11:21, June 22, 2013

Dongzhi Gate in 1908. It was bulldozed in 1965 to make way for the Beijing subway. - Illustration by Zhou Tao/Shanghai Daily

China's capital and the capital of five dynasties, Beijing's rich history was long embodied by a complex network of city walls, much of which is now lost. Hege Tollerud pays a visit to see what is, and what was.

I'd expected the story of the Beijing city walls to be more a story about what is lost than of what to see.

And in truth, there's not that much left of the original city walls.

However, the area around what remains has been beautifully made up into a lovely green area, embraced by the locals as a place to come for leisure and recreation.

Not least for dog walkers. Arriving at the Ming Dynasty City Wall Relics Park in the Chongwen District of Beijing on a Saturday afternoon, it was more Dog Central than City Wall.

I counted 20 before I had walked 50 meters along the wall. Small dogs, mainly, or "knitted dogs," as my friend calls them. No offence, she calls all small dogs knitted dogs.

Better cultural environment

The Ming Dynasty City Wall Relics Park opened to the public in September 2002, with a second stage of landscaping the following year.

The initiative was launched in November 2001, aimed at preserving the ancient capital and offering a better cultural environment for locals and tourists alike.

It contains the longest and best preserved remains of the Beijing ancient city wall, at a total length of just over 1.5 kilometers. You cannot walk on the remaining parts, but the wall provides a great backdrop for a stroll in the park.

There are said to be more than 300 different types of trees, and no less than 100,000 varieties of flowers in the park.

Beijing's city walls differ from many other famous city walls of China in that they were composed of a set of several fortifications.

There were so many gates and a complex system of walls that it's hard to keep them apart and not get totally confused.

The system of fortifications was basically rebuilt in the Ming Dynasty (1368-1644), and included the Forbidden City as the core, the palace wall in the periphery, the inner city and the outer city.

The Forbidden City walls are still largely standing, surrounding what is now the Palace Museum. Some of the Imperial walls are also still there, including what is likely to be the most famous gate, the Tian'anmen (Tian'an Gate), or Gate of Heavenly Peace (the one with the Mao portrait).

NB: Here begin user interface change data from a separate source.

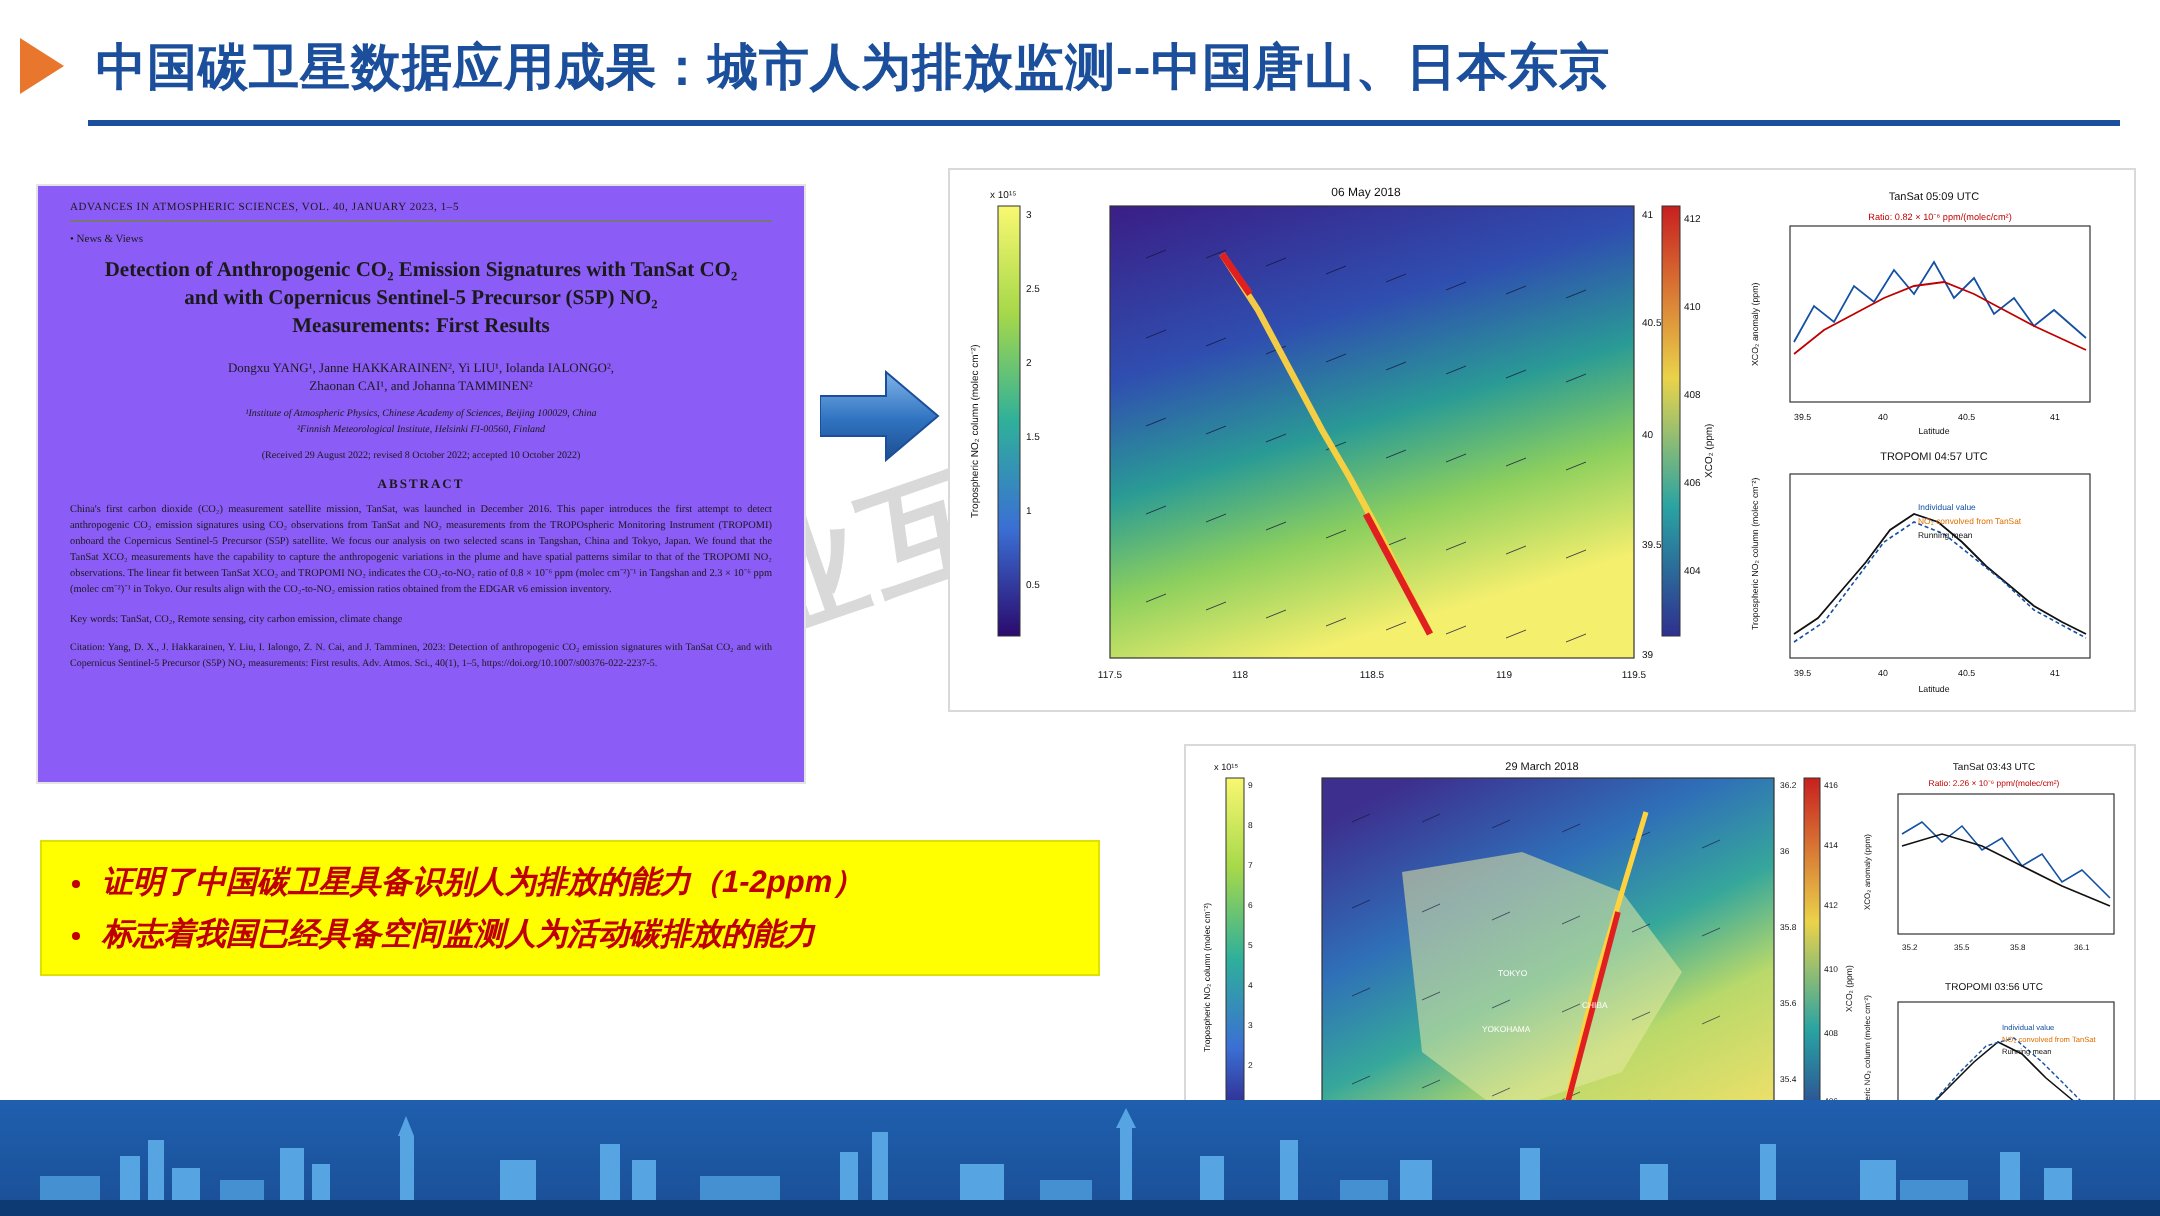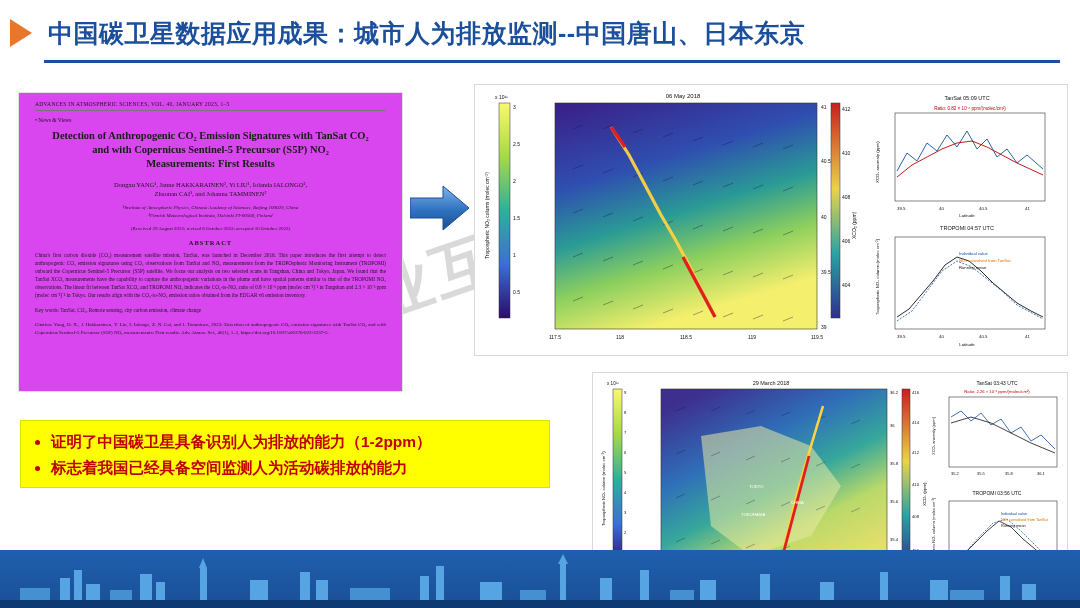--- a/index.html
+++ b/index.html
@@ -43,21 +43,21 @@
     transform:rotate(-19deg);
     transform-origin:left top;
     white-space:nowrap;
     letter-spacing:4px;
     pointer-events:none;
   }
 
   
   .paper{
     position:absolute;left:18px;top:92px;width:385px;height:300px;
-    background:#d946ef;border:1px solid #e3e3e3;
+    background:#8b5cf6;border:1px solid #e3e3e3;
     padding:8px 16px;box-sizing:border-box;
     color:#1a1a1a;
   }
   .paper .journal{font-size:5.5px;font-family:"Liberation Serif",serif;letter-spacing:0.3px;}
   .paper .rule{border-top:1px solid #777;margin:3px 0 6px 0;}
   .paper .news{font-size:5.5px;font-family:"Liberation Serif",serif;margin-bottom:6px;}
   .paper .ptitle{
     font-family:"Liberation Serif",serif;font-weight:bold;
     font-size:10.5px;text-align:center;line-height:1.35;margin:2px 0 8px 0;
   }
@@ -82,21 +82,21 @@
   }
   .fig-top{left:474px;top:84px;width:592px;height:270px;}
   .fig-bottom{left:592px;top:372px;width:474px;height:228px;}
 
   
   .callout{
     position:absolute;left:20px;top:420px;width:530px;height:68px;
     background:#ffff00;border:1px solid #e0e000;
     padding:8px 10px;box-sizing:border-box;
   }
-  .callout ul{margin:0;padding-left:20px;}
+  .callout ul{margin:0;padding-left:20px;font-style:italic;}
   .callout li{
     color:#c00000;font-size:15.5px;font-weight:bold;line-height:1.7;
     list-style:disc;
   }
 
   
   .banner{
     position:absolute;left:0;bottom:0;width:1080px;height:58px;
     background:linear-gradient(180deg,#1f5fae 0%,#1a4f96 100%);
     overflow:hidden;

The inner city wall was 24km long and 20 meters thick when it was built, with a height of 15m.

Together with the outer walls, the total perimeter was 60km.

Guide Michael Wei told me that the inner city walls originally had nine gates - Zhengyang, Chongwen, Xuanwu, Dongzhi, Chaoyang, Xizhi, Fucheng, Desheng and Anding.

The outer city had seven city gates - Dongbian, Guangqu, Zuo'an, Yongding, You'an, Xibian and Guang'an.

Nothing is left of the outer city walls, and only a few of the original gates and towers remain - the Dongbian Gate, the Desheng Gate watchtower in the north, and Yongding Gate near the Temple of Heaven in the south, which was totally reconstructed in 2004.

My guide Michael explained that each city gate had a different function, which sounded quite amusing.

For instance, Chaoyang Gate was designated for grain to pass through, Chongwen for wine, Xuanwu for prisoner vans, Fucheng was for coal, and so on.

According to Michael, the history of Beijing's city wall probably originates from the later period of the Shang Dynasty (16th-11th century BC). At that time, Michael explained, there were two kingdoms in Beijing, namely Yan and Ji.

In 1045 BC, the Yan built up the city wall, the part now located in the northwest of Beijing.

"From there, the history of Beijing's city wall culture was initiated and was hereafter also subject to vicissitudes and new development along with historic evolution," said my guide, with a linguistic flourish.

"The ancient city wall in Beijing was built in Zhongdu - the capital city of the Jin Dynasty (AD 265-420) - and the basis of present-day Beijing," he added.